Alan memutar malas kedua bola matanya. Dia malas berdebat. "Ya udah. Sekarang lo udah tau kalau gue mau tidur di kasur ini. Puas?"
"Ka ... kalau gitu, gue tidur di sofa aja." Leon berdiri, mengambil selimut dan bantal, merebahkan tubuhnya di atas sofa, lalu mematikan lampu.
Alan mengedikkan bahu. Dia kembali tidur dan memilih tidak memusingkan gelagat Leon yang sudah jelas terasa sangat aneh.
Dua jam berlalu. Alan kembali terbangun. Terdengar bebunyian aneh berasal dari perutnya. Saat makan malam tadi, dia tak bernapsu makan setelah melihat Rega yang begitu perhatian pada Laurin. Perutnya kosong. Harus ada sepiring nasi dan lauk pauk yang cukup untuk mengganjal perutnya. Kalau tidak, dia akan terbangun sepanjang malam dengan perutnya yang keroncongan.
Alan keluar kamar menuju dapur. Langkah kakinya terhenti saat mendapati Laurin tengah sibuk berkutat di dapur.
"Lagi apa?" tanya Alan.
Laurin menoleh. "Eh Alan. Gue lagi masak nih. Gara-gara Grace tadi, gue jadi nggak sempat makan."
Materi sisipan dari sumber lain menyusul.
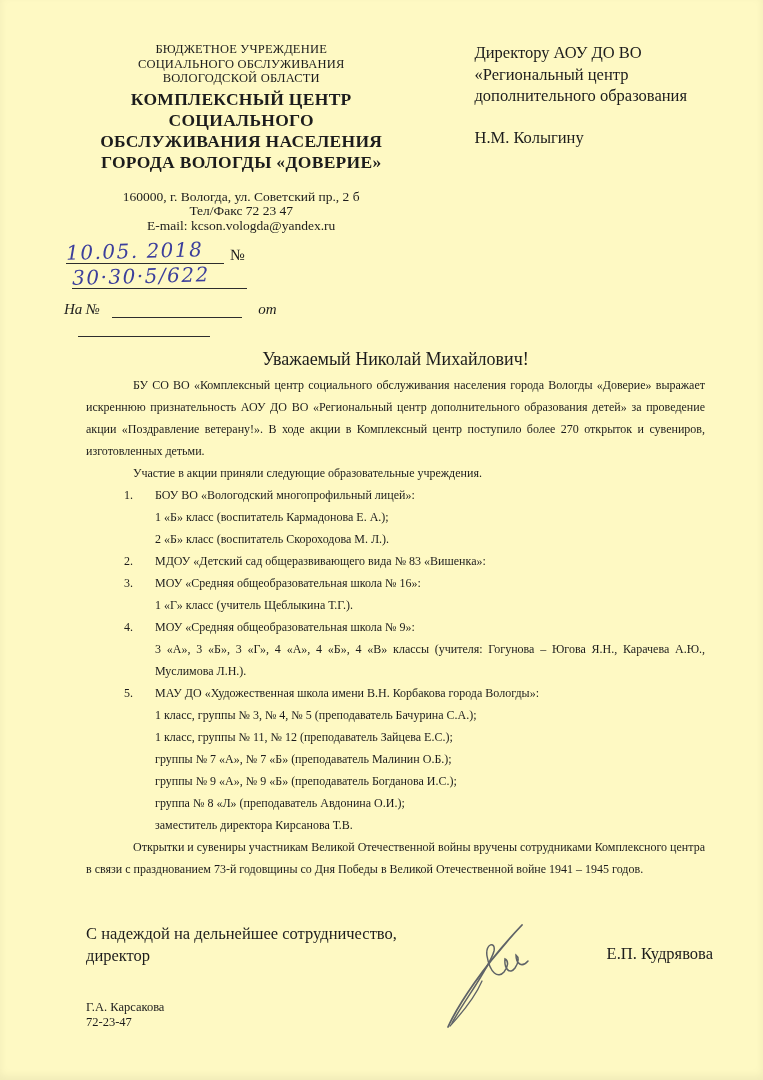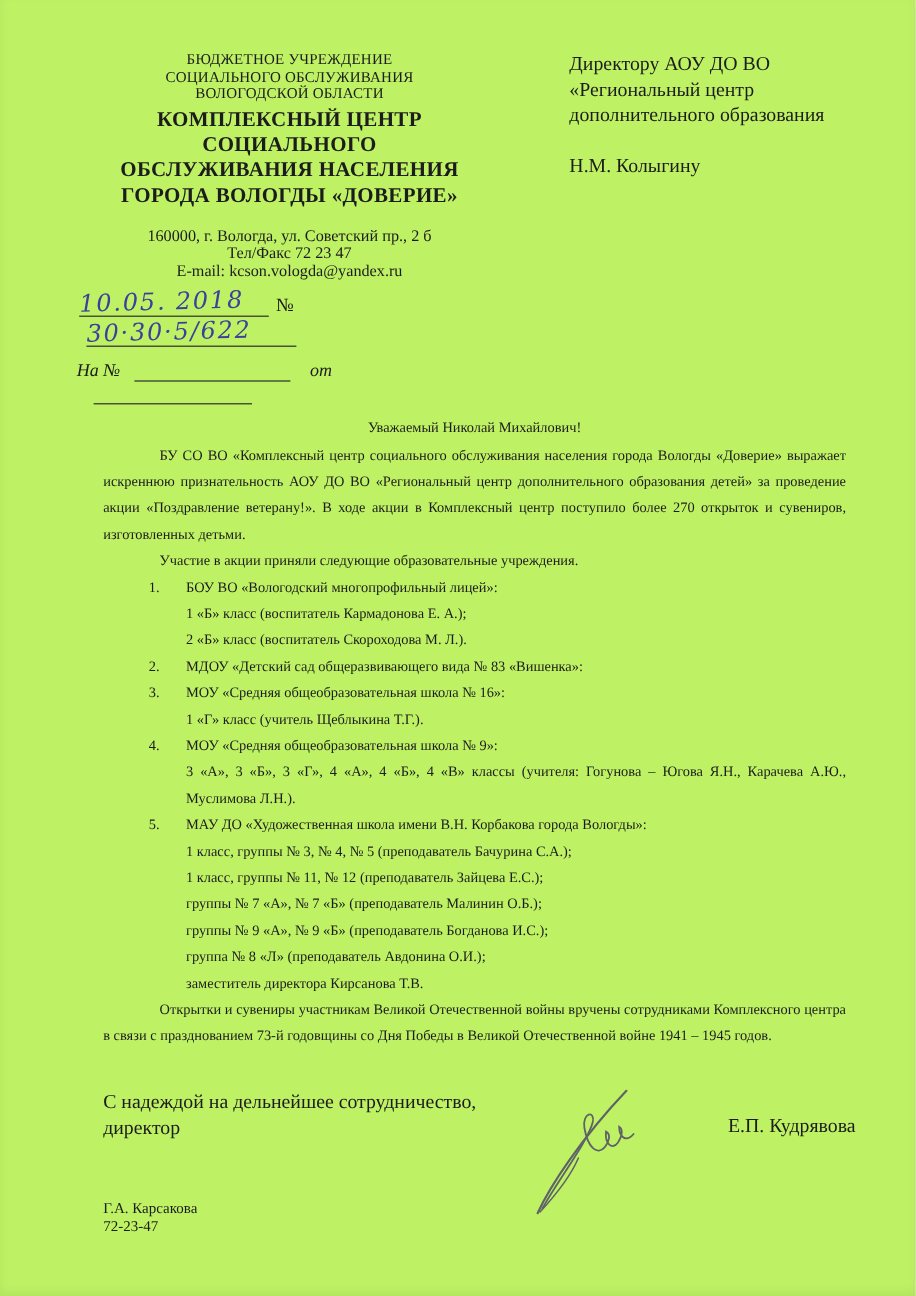--- a/index.html
+++ b/index.html
@@ -7,7 +7,7 @@
     position:relative;
     width:763px;height:1080px;
     margin:0 auto;
-    background:#bef264;
+    background:#fef9c3;
     font-family:"Liberation Serif","DejaVu Serif",serif;
     color:#1c1c1c;
     overflow:hidden;

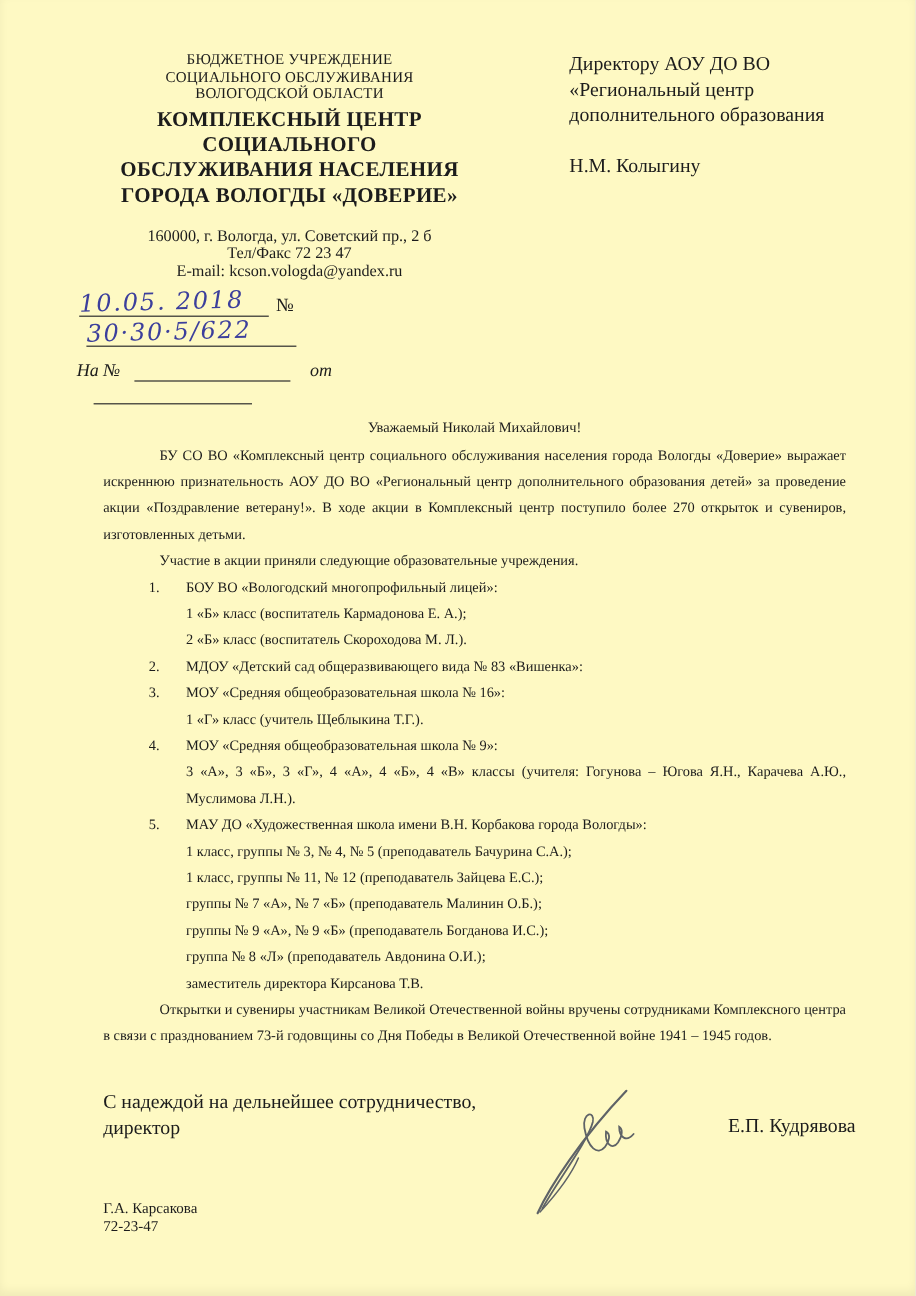--- a/index.html
+++ b/index.html
@@ -47,7 +47,7 @@
   .ref-ot{margin-left:16px;}
   
   .content{padding:0 58px 0 86px;}
-  .salutation{margin-top:26px;text-align:center;font-size:12px;}
+  .salutation{margin-top:26px;text-align:center;font-size:18px;}
   .body-text{margin-top:4px;font-size:12px;line-height:22px;}
   .para{margin:0;text-indent:47px;text-align:justify;}
   .list{margin:0;}

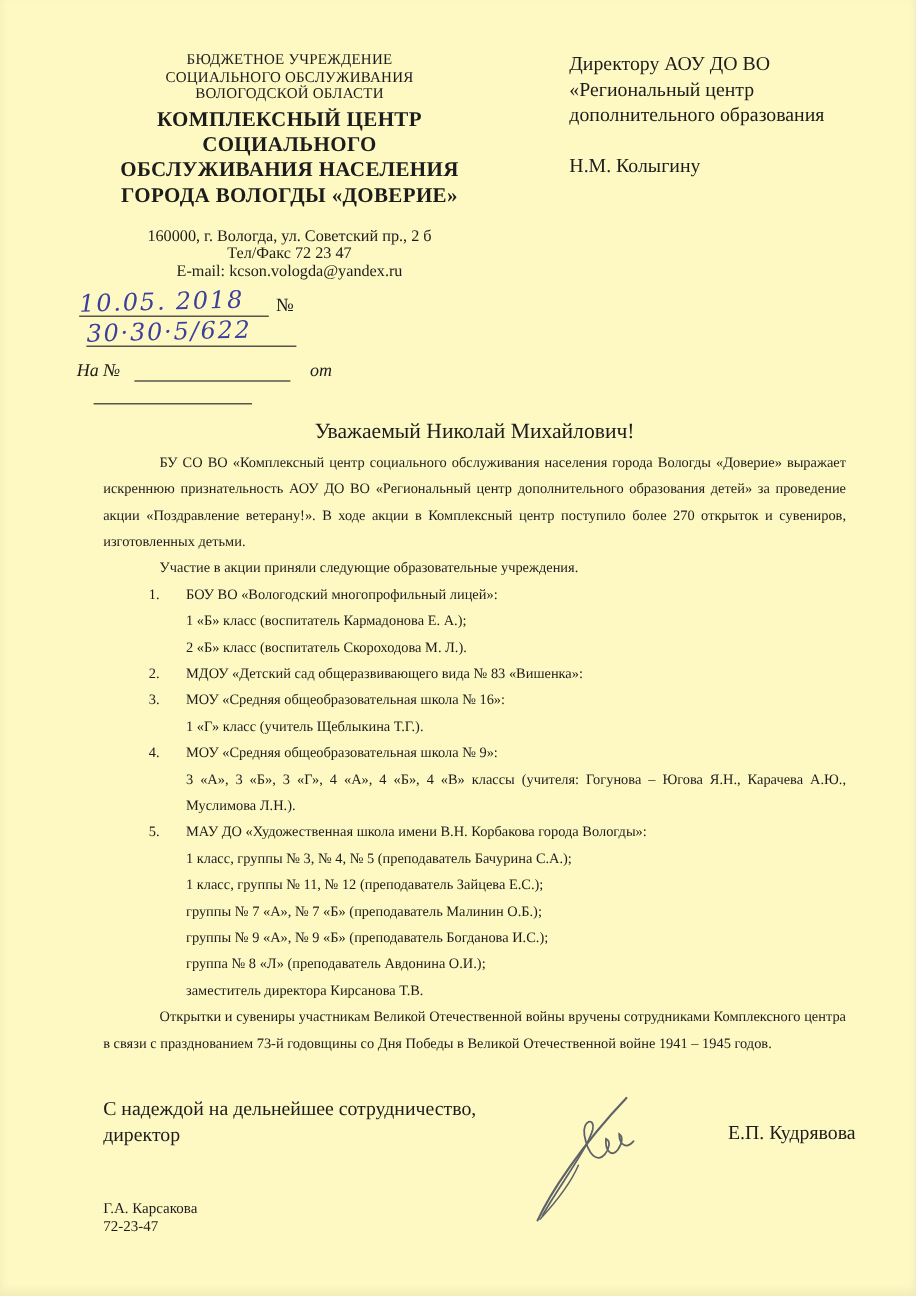--- a/index.html
+++ b/index.html
@@ -56,7 +56,7 @@
   .li-content{flex:1;text-align:justify;}
   .li-sub{text-align:justify;}
   
-  .closing{position:relative;margin-top:33px;padding:0 50px 0 86px;font-size:16.5px;line-height:22px;}
+  .closing{position:relative;margin-top:43px;padding:0 50px 0 86px;font-size:16.5px;line-height:22px;}
   .closing-left{width:420px;}
   .signer-name{position:absolute;right:50px;top:20px;}
   .signature-svg{position:absolute;left:438px;top:-4px;}

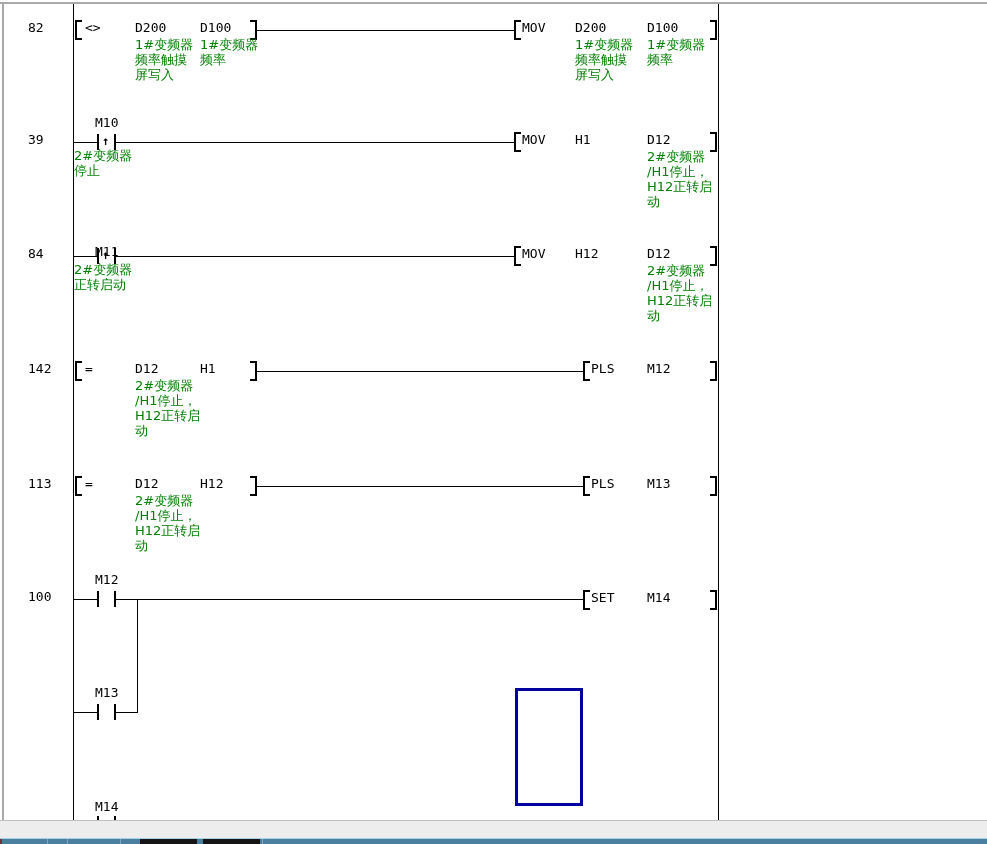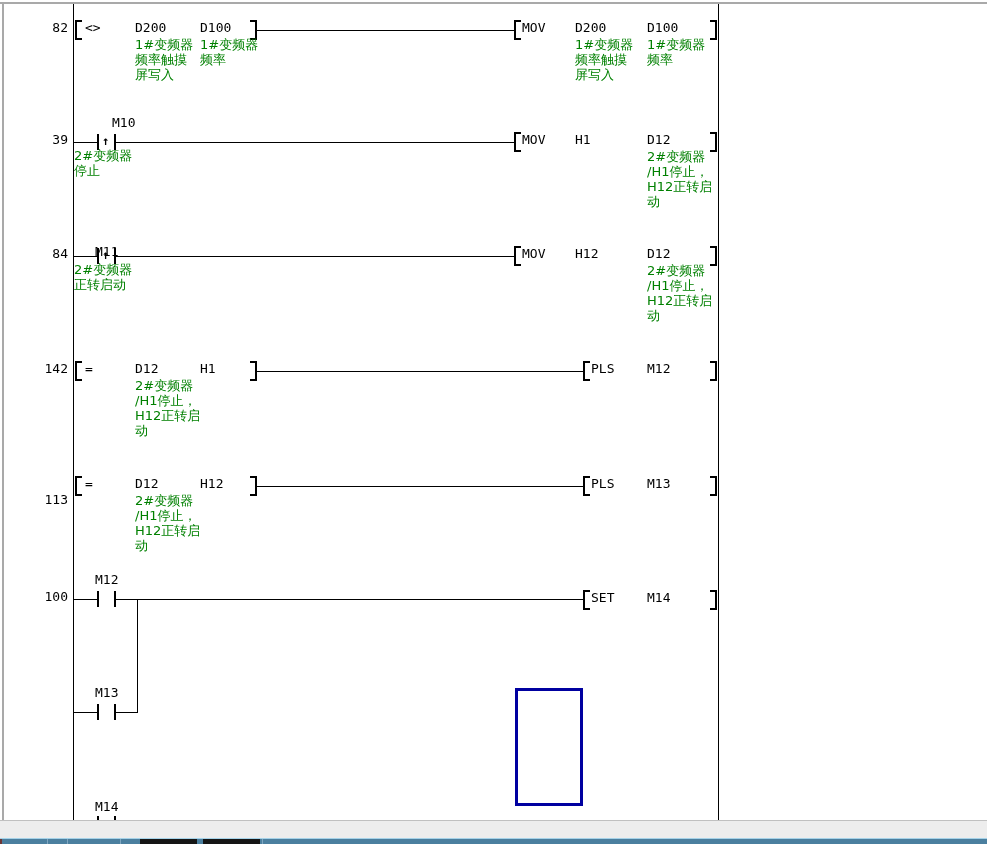--- a/index.html
+++ b/index.html
@@ -16,7 +16,7 @@
   .lb{border-left:2px solid #000;border-top:2px solid #000;border-bottom:2px solid #000;}
   .rb{border-right:2px solid #000;border-top:2px solid #000;border-bottom:2px solid #000;}
   .dev{position:absolute;font-size:13px;line-height:14px;color:#000;white-space:pre;}
-  .step{position:absolute;width:40px;text-align:right;font-size:13px;line-height:14px;color:#000;}
+  .step{position:absolute;width:40px;font-size:13px;line-height:14px;color:#000;}
   .mlabel{position:absolute;font-size:13px;line-height:14px;color:#000;}
   .arrow{position:absolute;width:15px;text-align:center;font-size:12px;line-height:14px;font-weight:bold;color:#000;}
   .comment{position:absolute;font-size:13px;line-height:15px;color:#008000;white-space:pre-line;

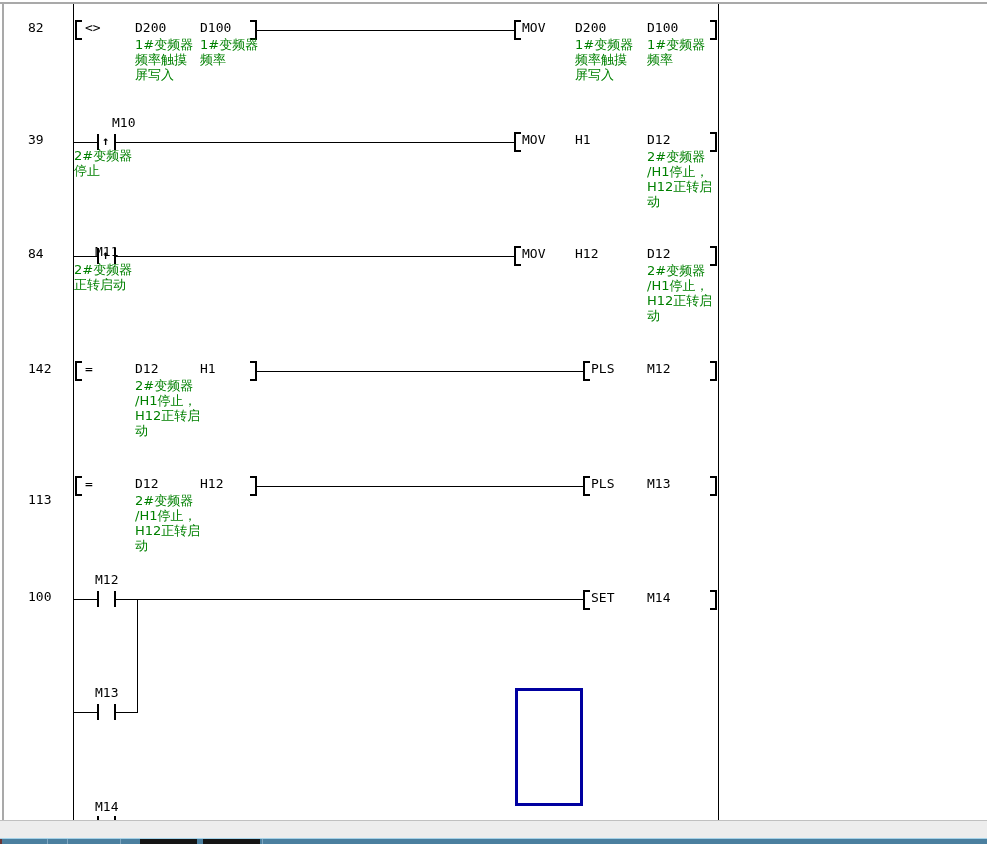--- a/index.html
+++ b/index.html
@@ -71,7 +71,7 @@
 
   <div class="rung">
     <div class="step" style="left:28px;top:133px;">39</div>
-    <div class="mlabel" style="left:112px;top:116px;">M10</div>
+    <div class="mlabel" style="left:95px;top:116px;">M10</div>
     <div class="wire" style="left:73px;top:142px;width:24px;"></div>
     <div class="bar" style="left:97px;top:134px;"></div>
     <div class="arrow" style="left:98px;top:134px;">↑</div>

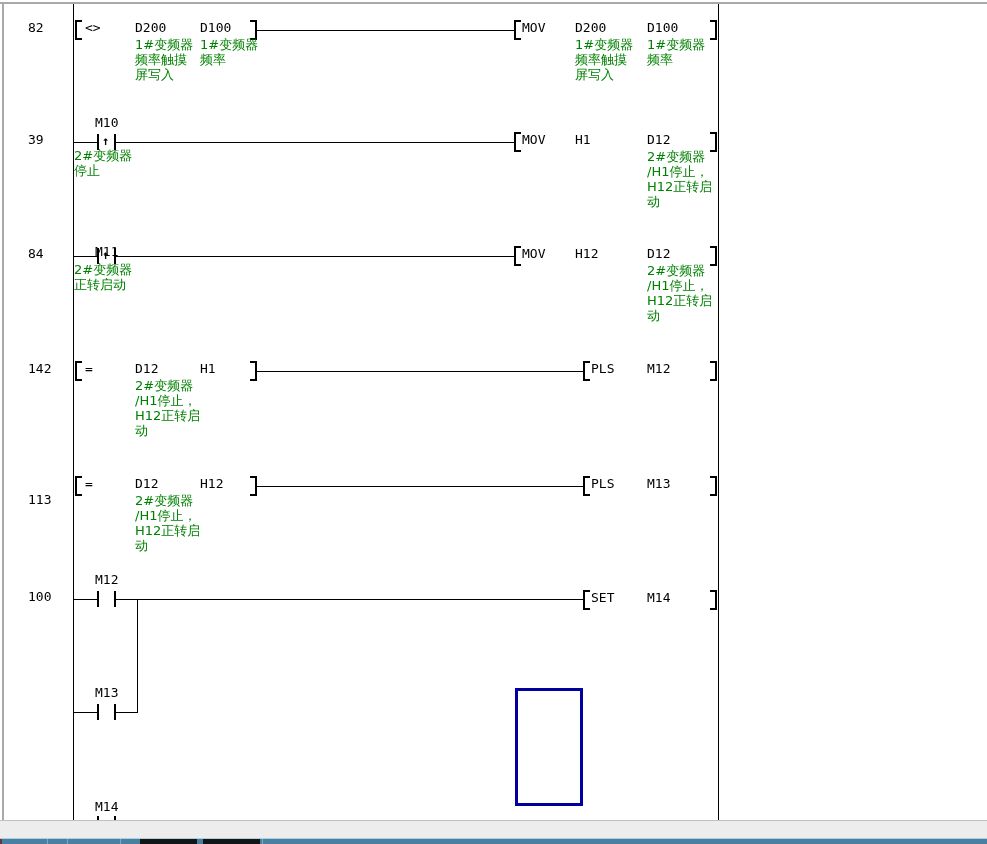--- a/index.html
+++ b/index.html
@@ -130,7 +130,7 @@
   </div>
 
   <div class="rung">
-    <div class="step" style="left:28px;top:477px;margin-top:16px;">113</div>
+    <div class="step" style="left:28px;top:477px;">113</div>
     <div class="lb" style="left:75px;top:476px;"></div>
     <div class="dev" style="left:85px;top:477px;">=</div>
     <div class="dev" style="left:135px;top:477px;">D12</div>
Laurin memotong beberapa sayuran lalu memasukkannya ke dalam panci. Kemudian ia menaburkan setengah sendok garam.
"Gue boleh ikut makan nggak?" Alan berjalan mendekat.
Laurin mengangguk. "Iya. Boleh. Lagian gue masak kebanyakan nih. Sayang kalau dibuang. Mubadzir."
Setelah 30 menit menunggu, Laurin menghidangkan semangkuk sup daging, sepiring ayam goreng, dan secobek sambal pedas di hadapan Alan.
"Sisa makanan yang tadi kan masih ada di lemari. Kenapa bikin yang baru?" tanya Alan heran.
Laurin bergidik, mengingat segumpal daging setengah matang yang disebut steak. Rasanya dia mau muntah. Lidahnya belum terbiasa merasakan masakan barat.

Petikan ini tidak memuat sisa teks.